Content Warning: Mentions of physical and emotional abuse.
Sometimes I think that if I start being angry, I’ll never stop.
This is what’s on my mind as I watch Grace walk towards the door from where I’m sitting inside the Starbucks. There is something about her that—if I let myself get angry—would infuriate me. It’s even in the way she walks; each step forward appears to be a painful choice that only further weakens her already fractured, nervous disposition.
But I don’t get angry, so I am cool, calm, and composed. I relax my shoulders and let them drop as I straighten my spine.
Grace’s eyes are scanning the room before she even opens the door. Her hand hovers over the handle, unwilling to open the door until she is perfectly able to assess the situation in front of her. It’s a small store, nestled in between a Pilates studio and a LensCrafters, and it’s so under-trafficked that they’ve yet to remodel it. I swallow the bitterness that rises to my throat as Grace’s eyes find mine. She swings open the door and walks straight over to me.
Cool. Calm. Composed. After reviewing my mental list, I decide to add another word for good measure: Kind.
We both nod at each other, unsure how to say hello in a moment like this. I offer her a soft smile with my nod and hope it’s enough. She offers me a soft smile as well.

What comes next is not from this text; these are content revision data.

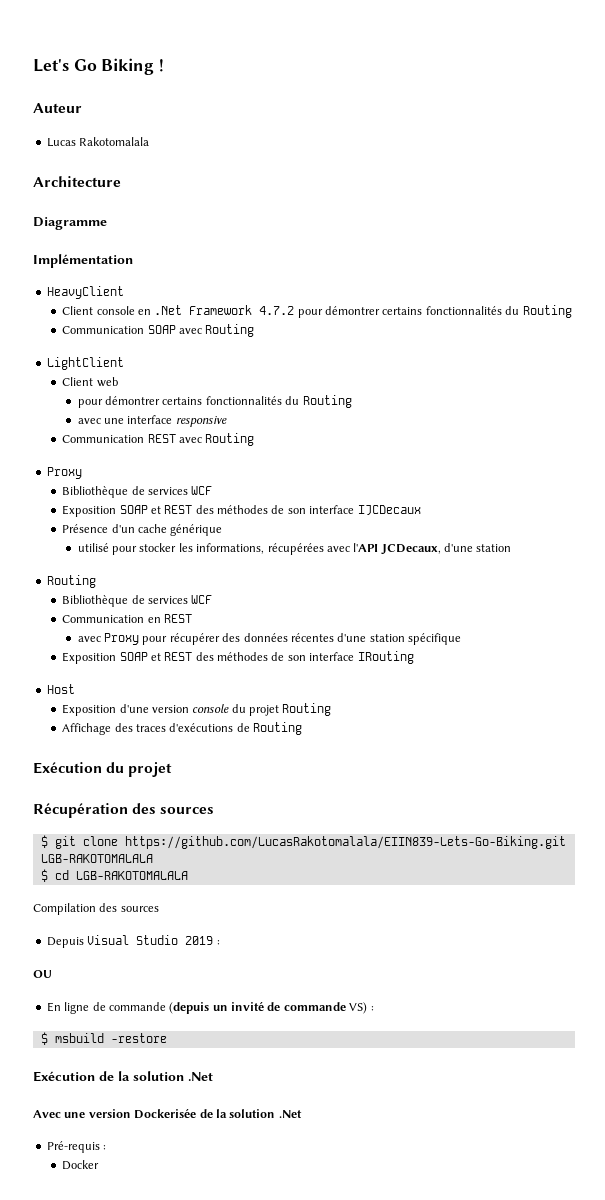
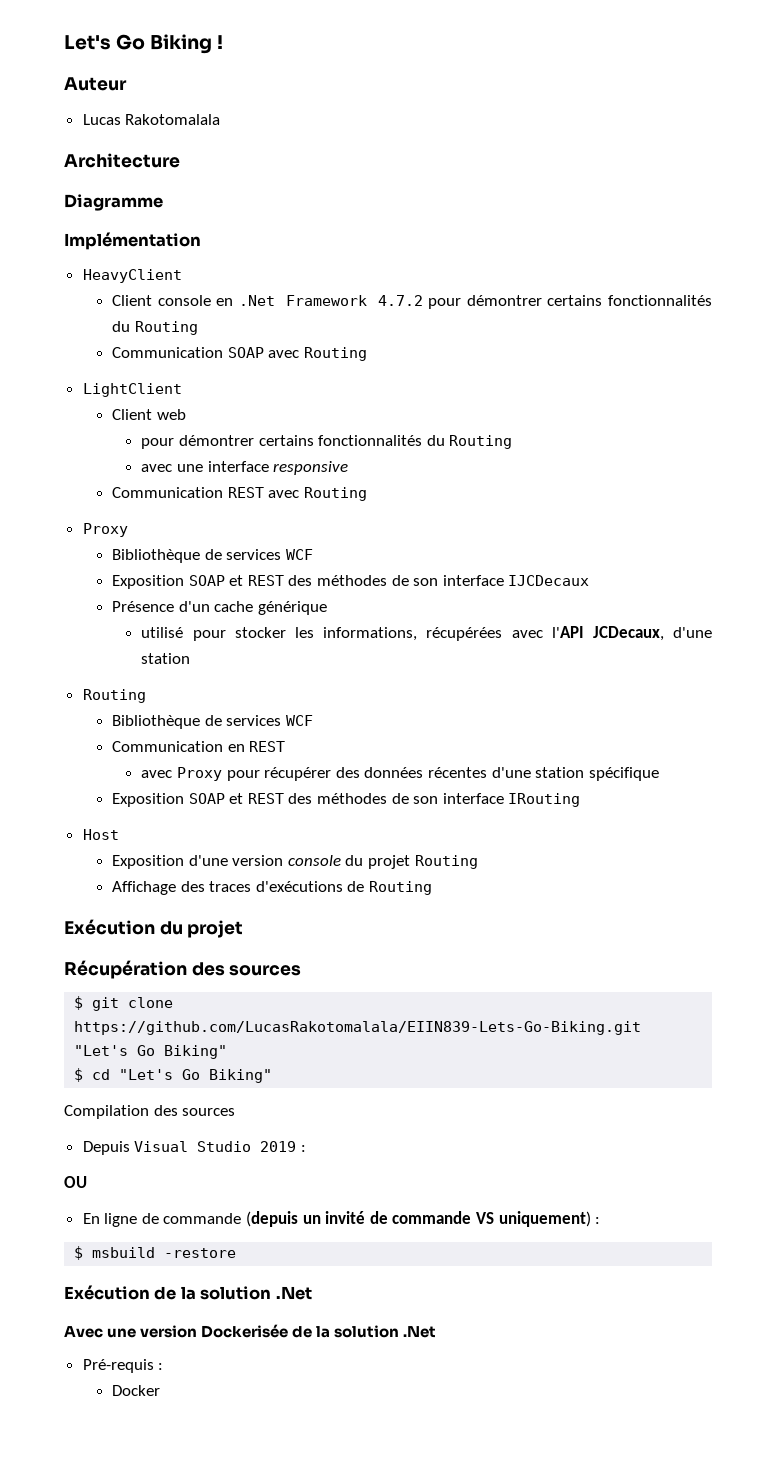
[40,854,153,863] LGB-RAKOTOMALALA -> [74,1045,228,1059] "Let's Go Biking"
[75,871,188,880] LGB-RAKOTOMALALA -> [119,1069,273,1083] "Let's Go Biking"
[349,1002,368,1014] VS) -> [476,1211,591,1227] VS uniquement)

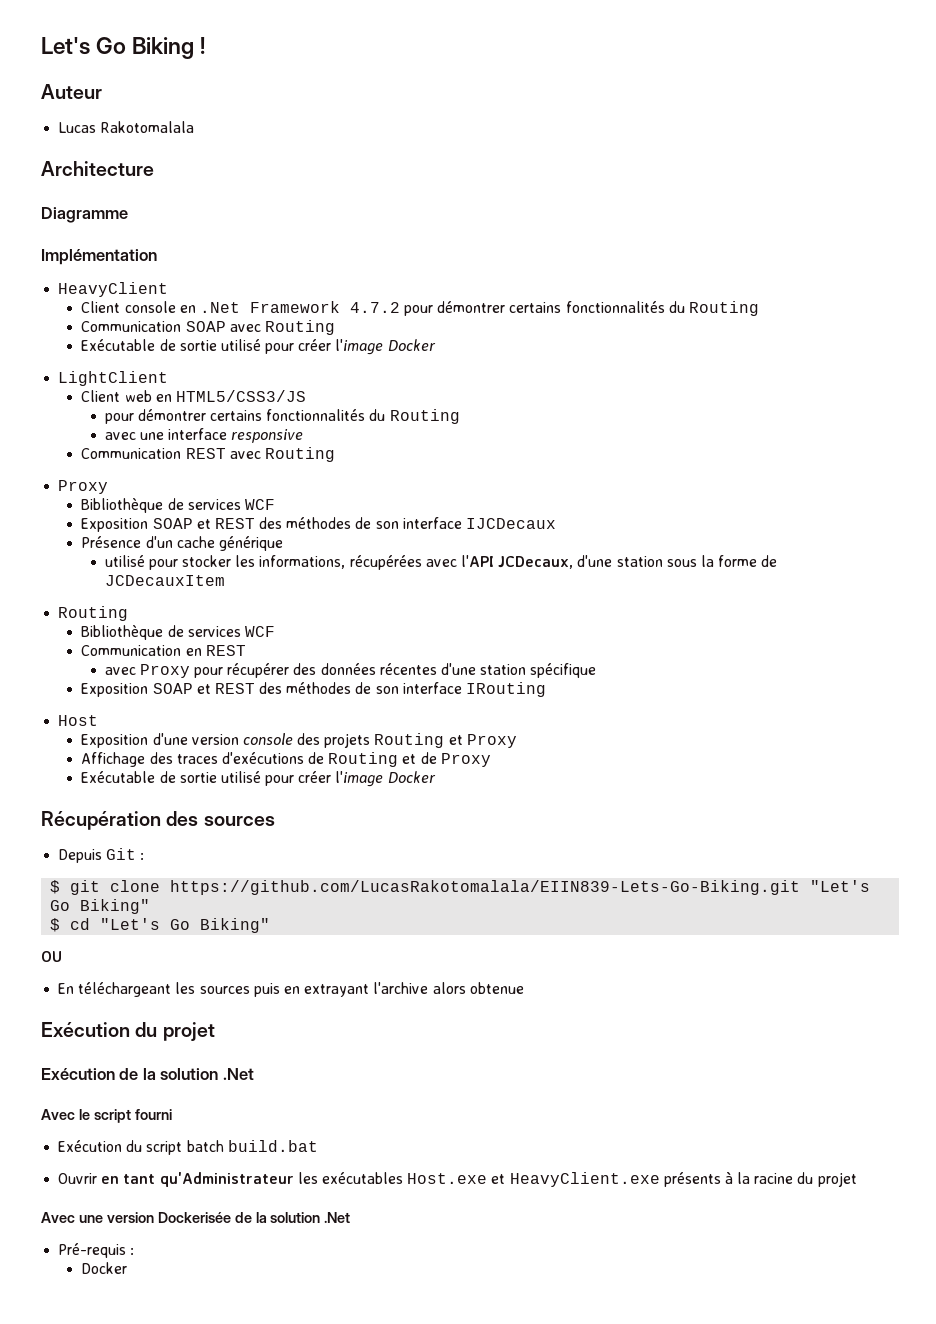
(367, 354) none -> [81,339,436,355] // Exécutable de sortie utilisé pour créer l'image Docker
(186, 414) none -> [155,390,306,402] en HTML5/CSS3/JS
(191, 658) none -> [666,555,778,567] [104,575,225,586] sous la forme de JCDecauxItem
[345,855,478,869] du projet Routing -> [297,733,517,748] des projets Routing et Proxy
[64,919,244,938] // Exécution du projet -> [402,752,491,767] [81,771,436,787] et de Proxy // Exécutable de sortie utilisé pour créer l'image Docker
(302, 970) none -> [58,848,145,863] // Depuis Git :
[64,1105,236,1119] [82,1141,306,1155] [64,1176,87,1188] [82,1211,601,1227] [74,1246,237,1260] Compilation des sources // Depuis Visual Studio 2019 : // OU // En ligne de commande (depuis un invité de commande VS uniquement) : // $ msbuild -restore -> [41,951,62,962] [58,982,524,997] [41,1022,215,1041] OU // En téléchargeant les sources puis en extrayant l'archive alors obtenue // Exécution du projet
(312, 1293) none -> [41,1109,172,1123] [58,1140,318,1155] [58,1171,857,1187] // Avec le script fourni // Exécution du script batch build.bat // Ouvrir en tant qu'Administrateur les exécutables Host.exe et HeavyClient.exe présents à la racine du projet

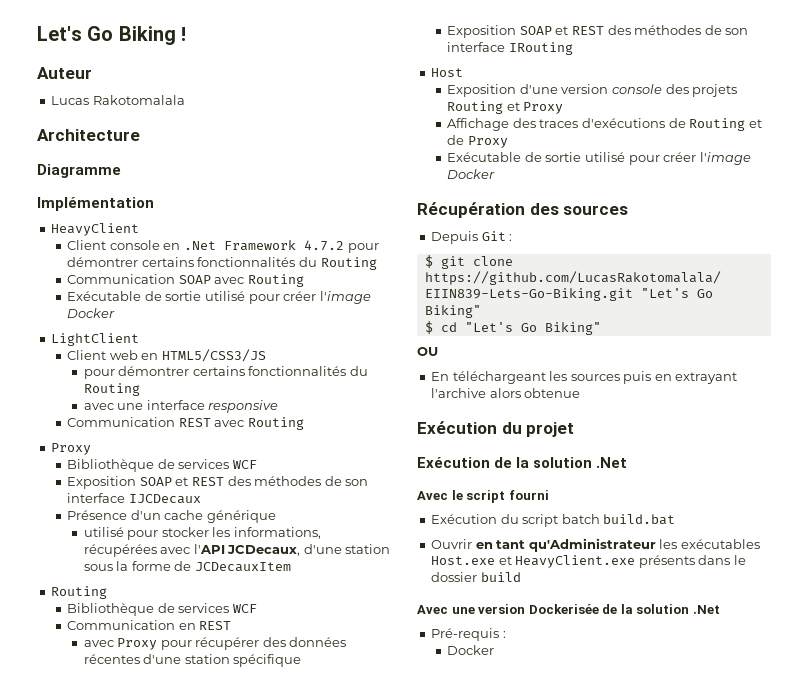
[724,1171,857,1187] à la racine du projet -> [698,555,746,565] [431,572,521,582] dans le dossier build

She pulls back the dark oak chair, and I grimace as it scrapes against the floor.
“Color corrector?” I ask after Grace has sat down across from me.
She looks at me, confused. “What?”
I gesture at her face, before tapping the right side of my nose and my right cheek. She winces.
“Oh. No, it’s just concealer.”
“You should try a color corrector. Green cancels out red, and red cancels out darker colors, like purple,” I explain. “It’s quicker, and it’ll give you better coverage.”
“How do you know that?” Grace asks.
I stare at her, confused by the honest-to-God stupidity of her question. I’m thankful, for her sake more than my own, that I don’t get angry.
“Right.” Grace says after a moment, lowering her eyes. “I’m sorry, that was a stupid question.”
“You don’t have to apologize,” I say. I reach into my bag and grab my old palette. It’s a small circle no bigger than my palm, neatly divided into four colors: pink, yellow, green, and red. When I bought it four years ago, the sales lady promised me it could cover up any and everything. She was right. “Here, so you don’t have to buy one.”
“You don’t have to—”
I place it on the table between the two of us. Against the dark table, the gold rim of the palette and the colors within it pop. “It’s not like I need it anymore.”
She hesitates, then takes it, turning it over in her hands. She plays with it, her head lowered. Strands of her blonde hair fall in front of her face, obscuring her from my view and me from hers. I don’t say anything, instead venturing to try a sip of my coffee. It’s a flat white without sweetener—something I have never ordered and have no desire to order again. Just like this Starbucks, which I have never been to before and will never come back to again. Although, I note, the lack of renovations makes it look just like the Starbucks I used to go to three years ago, with the same dark furnishings and dim lights.
“I’m sorry,” Grace says, her voice beginning to quiver. “I’m sorry for calling you that night. I didn’t have anyone else to call. I didn’t know if anyone else would believe me.”
As I listen to Grace apologize, my thoughts drift over to the last (and first) time we spoke, two years ago. She had just started seeing him, and even though I’d blocked him on every imaginable platform, he still managed to get one of his friends to tell me about how he was seeing someone new. It had only been three weeks since I had finally left him, and I was everything—hurt, devastated, depressed—except angry.
I combed through the internet and found Grace’s Instagram, her Twitter, and even her LinkedIn. But unlike a typical new-girlfriend stalking session, I hadn’t done it to see if she was prettier or more successful than I was. I’d done it because I wanted to know what he saw in her that he had also seen in me all those years ago when he decided I would be the perfect victim. And somewhere in the middle of her old tweets, I had realized that regardless of whatever quality we shared, I could still help her by reaching out and giving her the heads-up I never got. So I spent two days drafting and editing the following message:
Hey Grace, I know this is coming out of nowhere and we don’t know each other, but the guy you’re seeing now is my ex. We were together for three years and he was controlling, manipulative, and abusive. I’m sorry to be the one to tell you this, but I just wanted to warn you, because I would hate for you to go through what I went through.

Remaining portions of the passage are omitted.